> **Exercise aim**
Make the copy match the entries below exactly, with no pictures carried over.

> **Provided data**
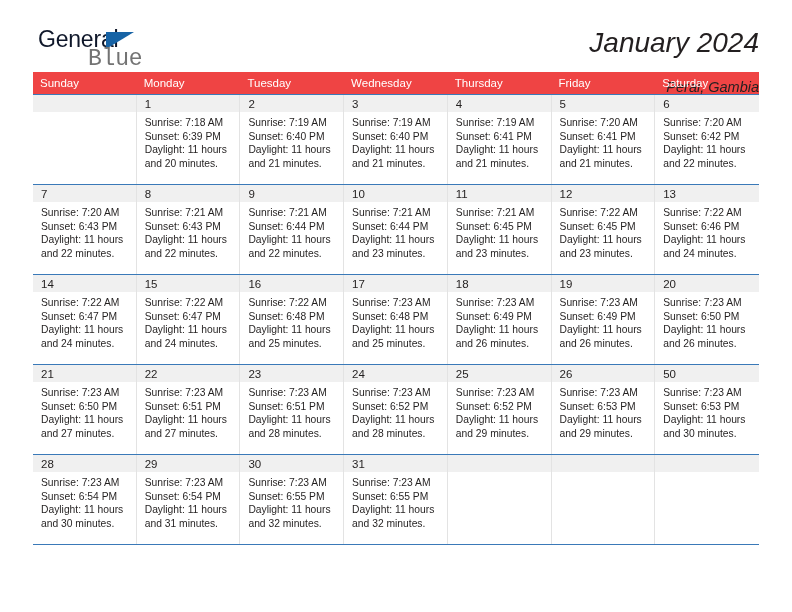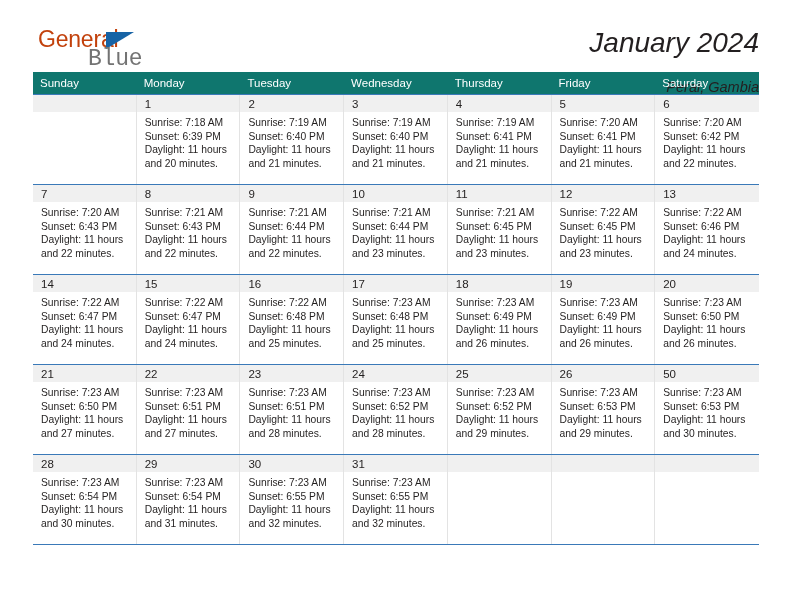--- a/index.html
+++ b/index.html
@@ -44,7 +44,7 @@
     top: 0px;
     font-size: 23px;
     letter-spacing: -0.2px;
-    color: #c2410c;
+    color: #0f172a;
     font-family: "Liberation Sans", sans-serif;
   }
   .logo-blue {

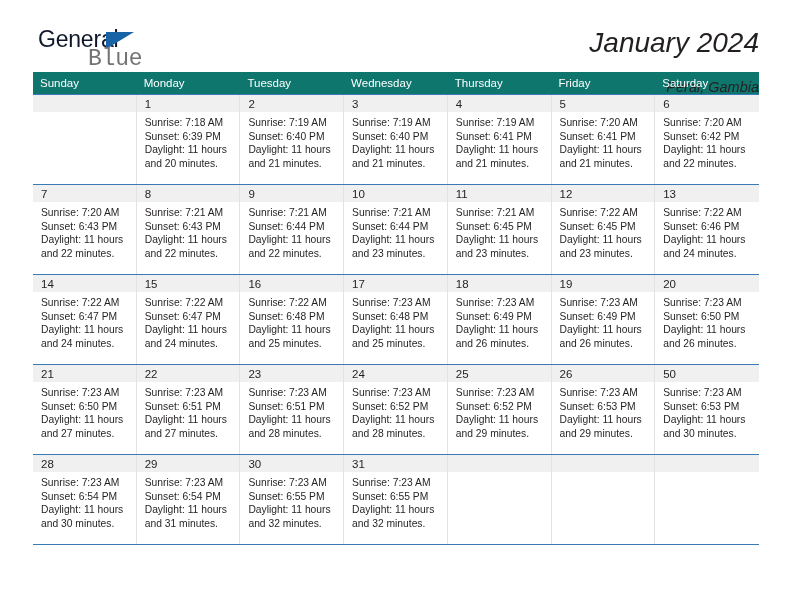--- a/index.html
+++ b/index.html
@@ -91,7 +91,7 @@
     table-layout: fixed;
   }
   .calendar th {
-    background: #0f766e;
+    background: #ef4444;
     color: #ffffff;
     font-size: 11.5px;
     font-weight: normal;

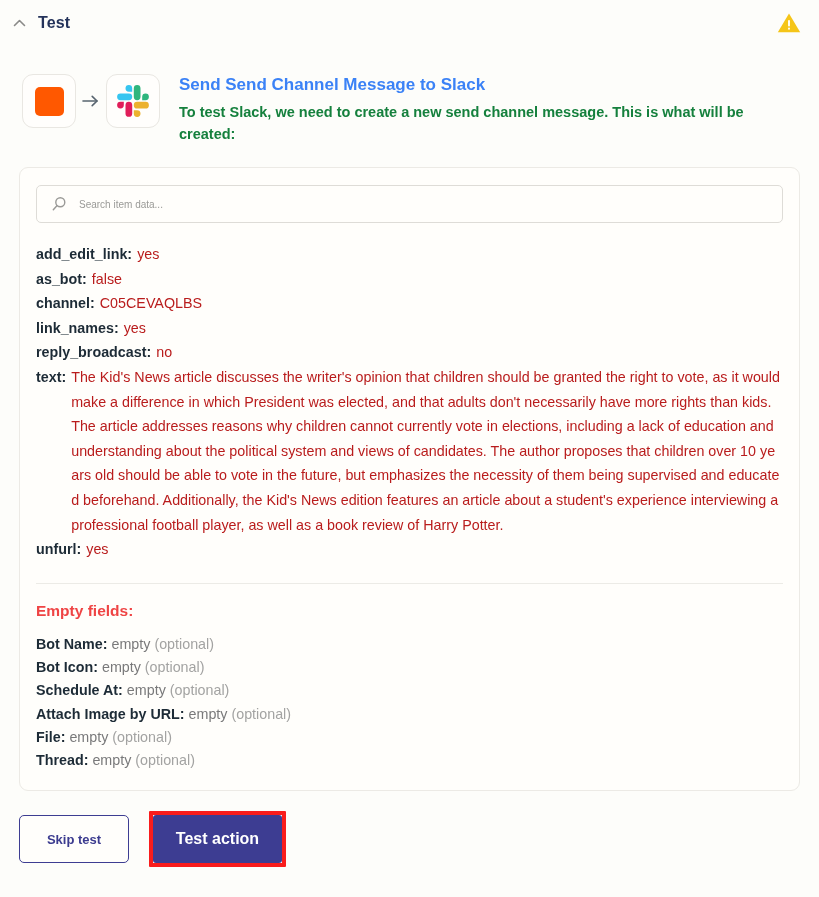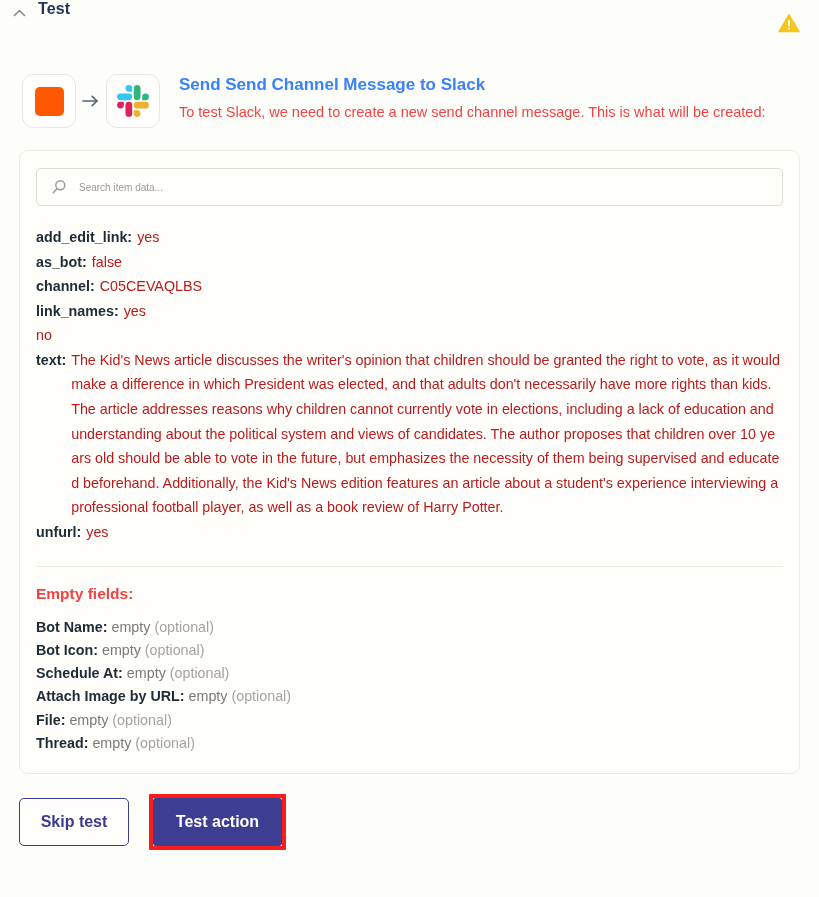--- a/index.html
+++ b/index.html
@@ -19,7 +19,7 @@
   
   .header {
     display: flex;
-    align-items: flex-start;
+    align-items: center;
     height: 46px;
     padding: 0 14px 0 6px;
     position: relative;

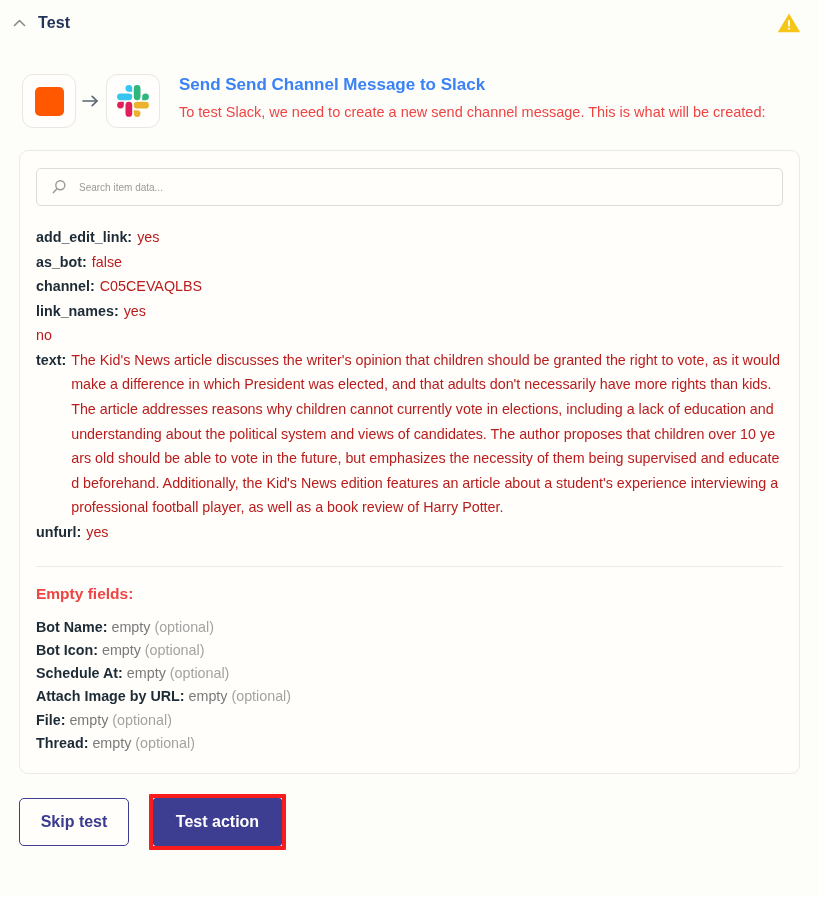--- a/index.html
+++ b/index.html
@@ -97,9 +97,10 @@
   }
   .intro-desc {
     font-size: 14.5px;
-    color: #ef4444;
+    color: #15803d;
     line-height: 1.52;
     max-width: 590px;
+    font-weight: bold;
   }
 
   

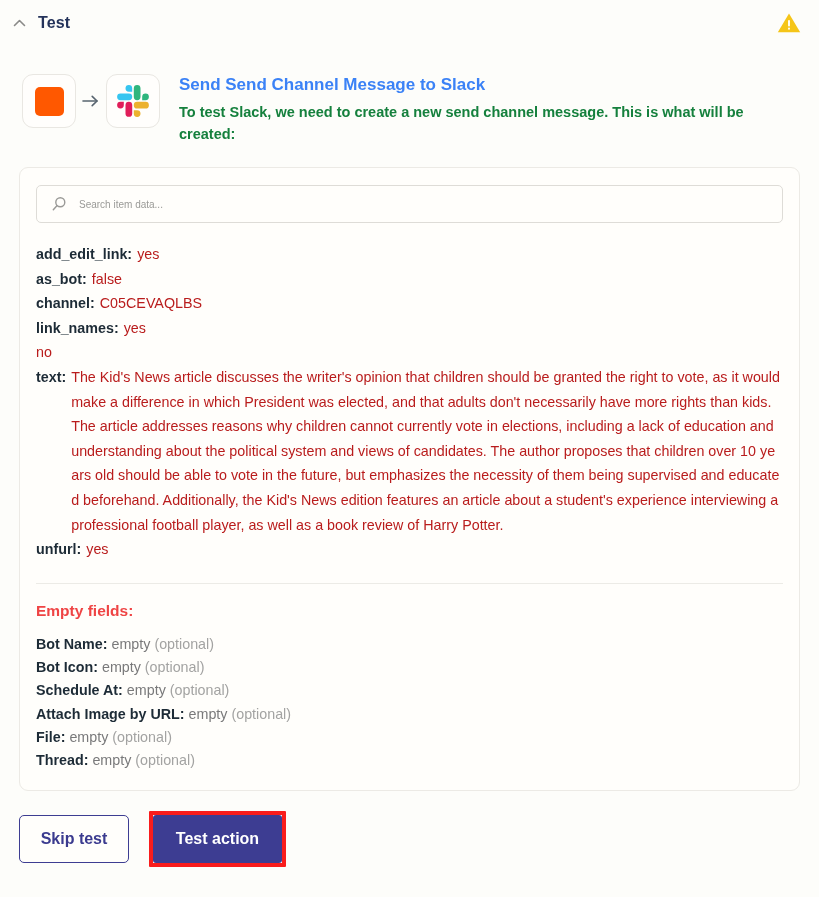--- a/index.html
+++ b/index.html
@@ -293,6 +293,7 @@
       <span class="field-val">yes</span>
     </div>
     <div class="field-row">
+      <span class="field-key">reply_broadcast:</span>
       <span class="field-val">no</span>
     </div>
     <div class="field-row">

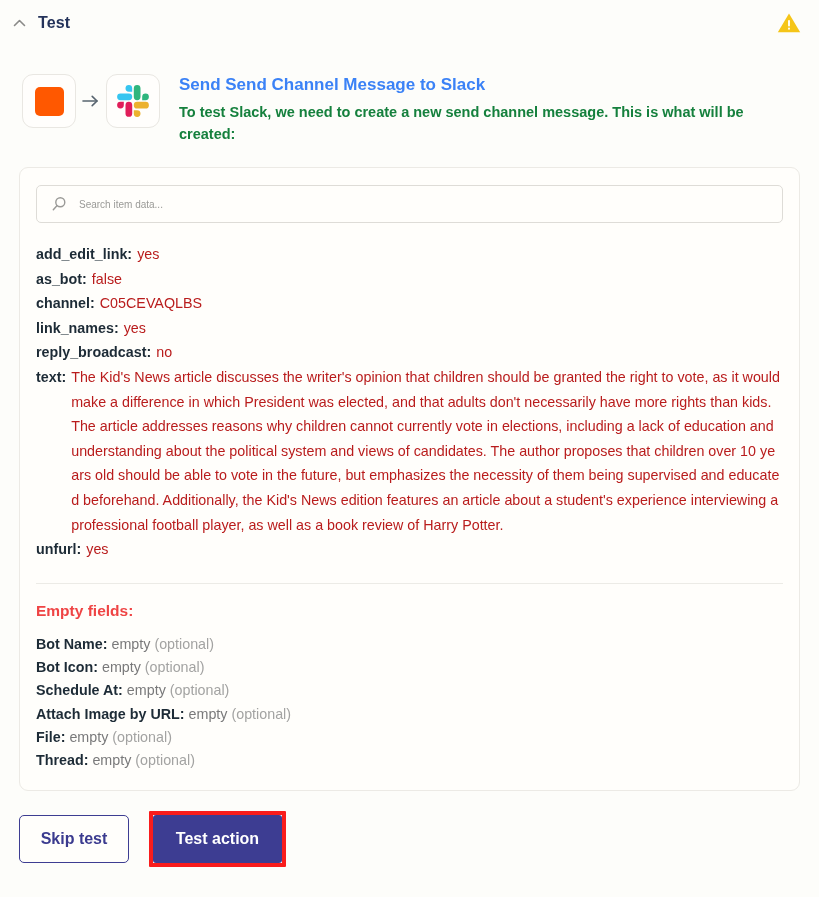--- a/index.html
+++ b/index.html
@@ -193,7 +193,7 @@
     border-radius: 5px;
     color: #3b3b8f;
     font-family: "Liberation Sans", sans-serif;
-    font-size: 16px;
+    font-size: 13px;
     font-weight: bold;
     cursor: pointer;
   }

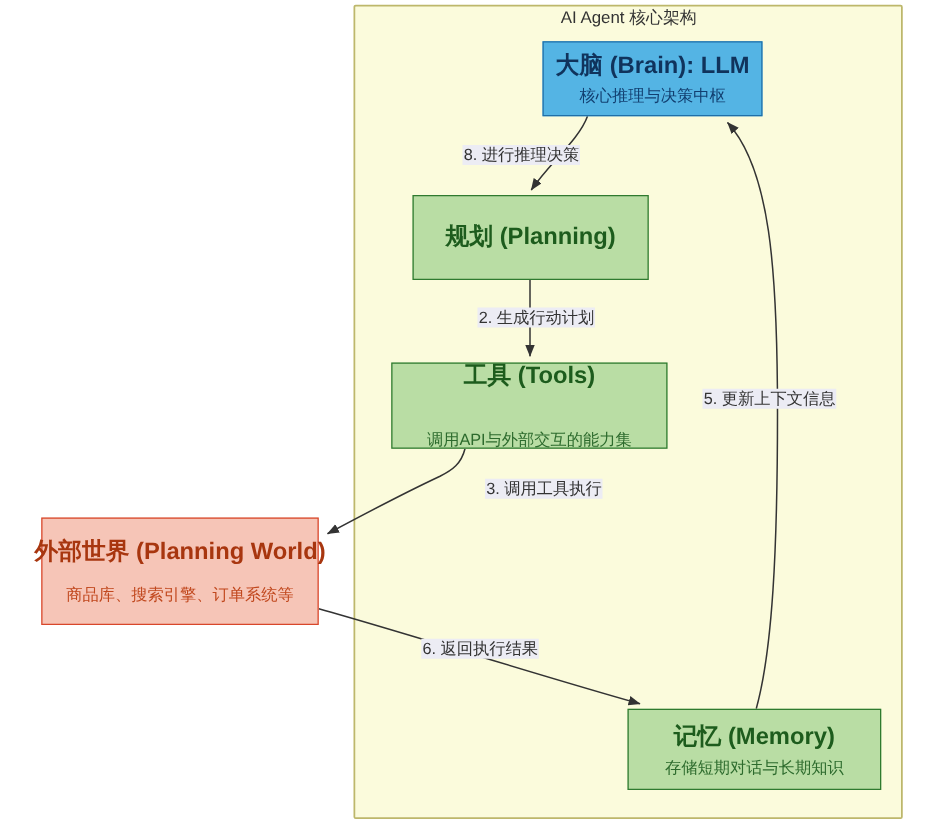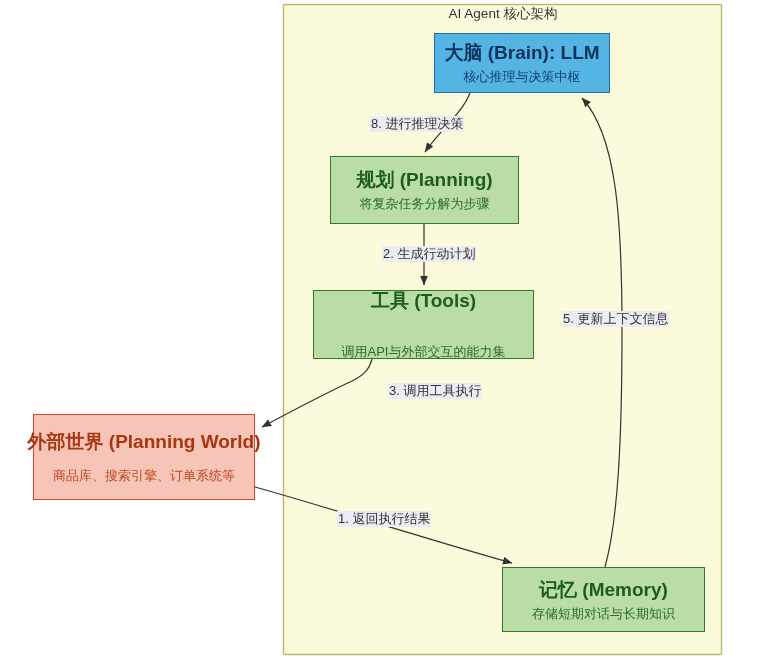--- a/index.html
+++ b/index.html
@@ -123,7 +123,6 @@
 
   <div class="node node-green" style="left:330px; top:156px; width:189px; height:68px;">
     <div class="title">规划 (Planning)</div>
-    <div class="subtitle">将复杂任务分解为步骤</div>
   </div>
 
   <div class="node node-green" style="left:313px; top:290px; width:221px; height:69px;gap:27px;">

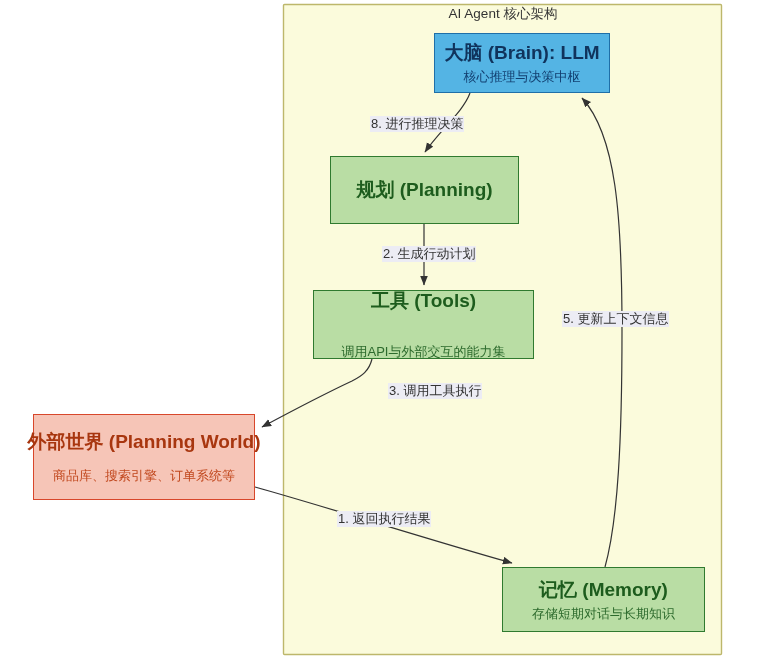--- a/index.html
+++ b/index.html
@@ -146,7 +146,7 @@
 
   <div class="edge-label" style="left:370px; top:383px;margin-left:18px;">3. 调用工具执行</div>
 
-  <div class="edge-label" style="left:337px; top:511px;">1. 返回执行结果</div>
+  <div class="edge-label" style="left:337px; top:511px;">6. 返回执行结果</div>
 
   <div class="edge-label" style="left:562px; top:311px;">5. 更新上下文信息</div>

> **Output below**
--- a/index.html
+++ b/index.html
@@ -44,7 +44,7 @@
     top: 0px;
     font-size: 23px;
     letter-spacing: -0.2px;
-    color: #c2410c;
+    color: #0f172a;
     font-family: "Liberation Sans", sans-serif;
   }
   .logo-blue {

--- a/index.html
+++ b/index.html
@@ -91,7 +91,7 @@
     table-layout: fixed;
   }
   .calendar th {
-    background: #0f766e;
+    background: #ef4444;
     color: #ffffff;
     font-size: 11.5px;
     font-weight: normal;

--- a/index.html
+++ b/index.html
@@ -19,7 +19,7 @@
   
   .header {
     display: flex;
-    align-items: flex-start;
+    align-items: center;
     height: 46px;
     padding: 0 14px 0 6px;
     position: relative;

--- a/index.html
+++ b/index.html
@@ -97,9 +97,10 @@
   }
   .intro-desc {
     font-size: 14.5px;
-    color: #ef4444;
+    color: #15803d;
     line-height: 1.52;
     max-width: 590px;
+    font-weight: bold;
   }
 
   

--- a/index.html
+++ b/index.html
@@ -293,6 +293,7 @@
       <span class="field-val">yes</span>
     </div>
     <div class="field-row">
+      <span class="field-key">reply_broadcast:</span>
       <span class="field-val">no</span>
     </div>
     <div class="field-row">

--- a/index.html
+++ b/index.html
@@ -193,7 +193,7 @@
     border-radius: 5px;
     color: #3b3b8f;
     font-family: "Liberation Sans", sans-serif;
-    font-size: 16px;
+    font-size: 13px;
     font-weight: bold;
     cursor: pointer;
   }

--- a/index.html
+++ b/index.html
@@ -123,7 +123,6 @@
 
   <div class="node node-green" style="left:330px; top:156px; width:189px; height:68px;">
     <div class="title">规划 (Planning)</div>
-    <div class="subtitle">将复杂任务分解为步骤</div>
   </div>
 
   <div class="node node-green" style="left:313px; top:290px; width:221px; height:69px;gap:27px;">

--- a/index.html
+++ b/index.html
@@ -146,7 +146,7 @@
 
   <div class="edge-label" style="left:370px; top:383px;margin-left:18px;">3. 调用工具执行</div>
 
-  <div class="edge-label" style="left:337px; top:511px;">1. 返回执行结果</div>
+  <div class="edge-label" style="left:337px; top:511px;">6. 返回执行结果</div>
 
   <div class="edge-label" style="left:562px; top:311px;">5. 更新上下文信息</div>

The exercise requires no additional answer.